** Directions **
Would you print every entry below exactly as written, omitting the images?

** Front-end code edit data **
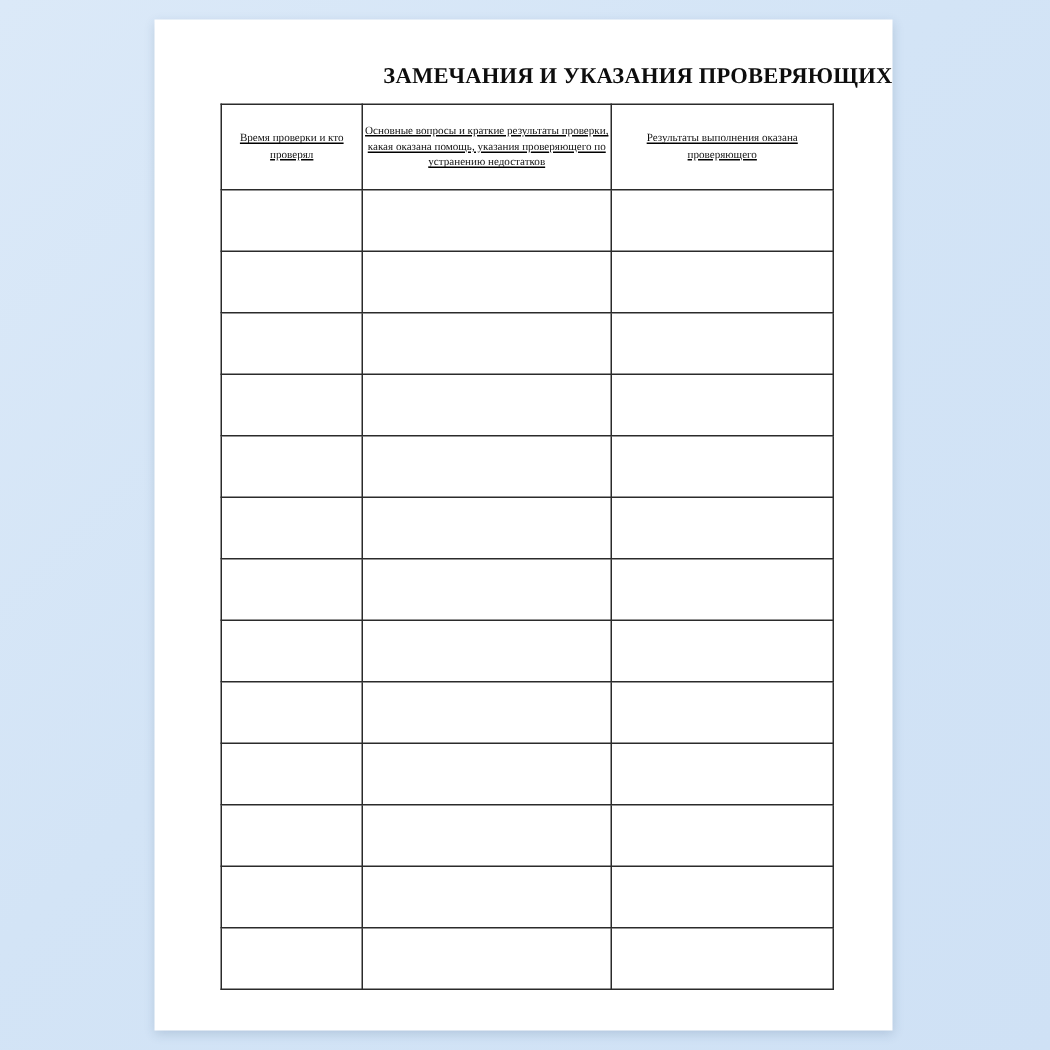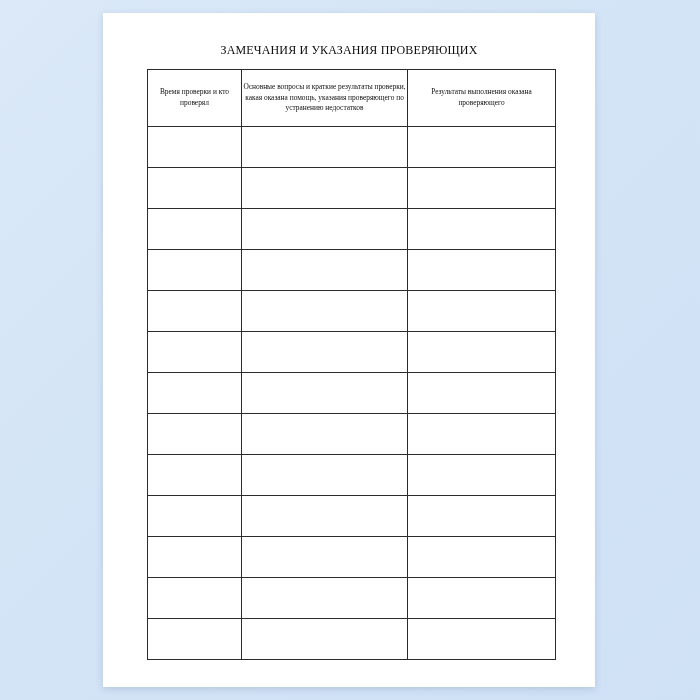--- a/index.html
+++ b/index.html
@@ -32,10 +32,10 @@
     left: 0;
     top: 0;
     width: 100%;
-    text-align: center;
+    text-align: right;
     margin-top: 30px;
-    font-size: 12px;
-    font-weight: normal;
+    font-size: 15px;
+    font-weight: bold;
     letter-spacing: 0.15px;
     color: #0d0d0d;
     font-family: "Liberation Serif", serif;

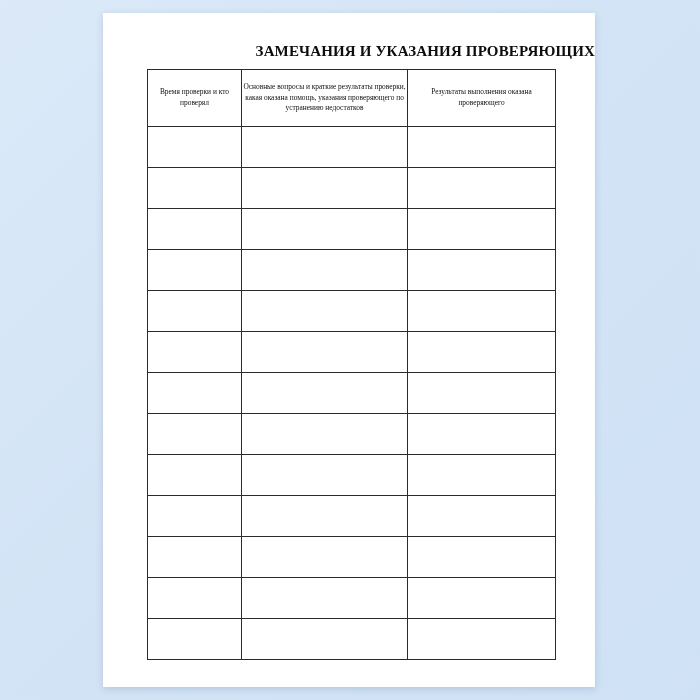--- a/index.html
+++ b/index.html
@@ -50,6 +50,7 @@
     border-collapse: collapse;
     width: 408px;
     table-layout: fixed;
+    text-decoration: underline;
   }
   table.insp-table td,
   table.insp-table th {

** Written reply **
--- a/index.html
+++ b/index.html
@@ -32,10 +32,10 @@
     left: 0;
     top: 0;
     width: 100%;
-    text-align: center;
+    text-align: right;
     margin-top: 30px;
-    font-size: 12px;
-    font-weight: normal;
+    font-size: 15px;
+    font-weight: bold;
     letter-spacing: 0.15px;
     color: #0d0d0d;
     font-family: "Liberation Serif", serif;

--- a/index.html
+++ b/index.html
@@ -50,6 +50,7 @@
     border-collapse: collapse;
     width: 408px;
     table-layout: fixed;
+    text-decoration: underline;
   }
   table.insp-table td,
   table.insp-table th {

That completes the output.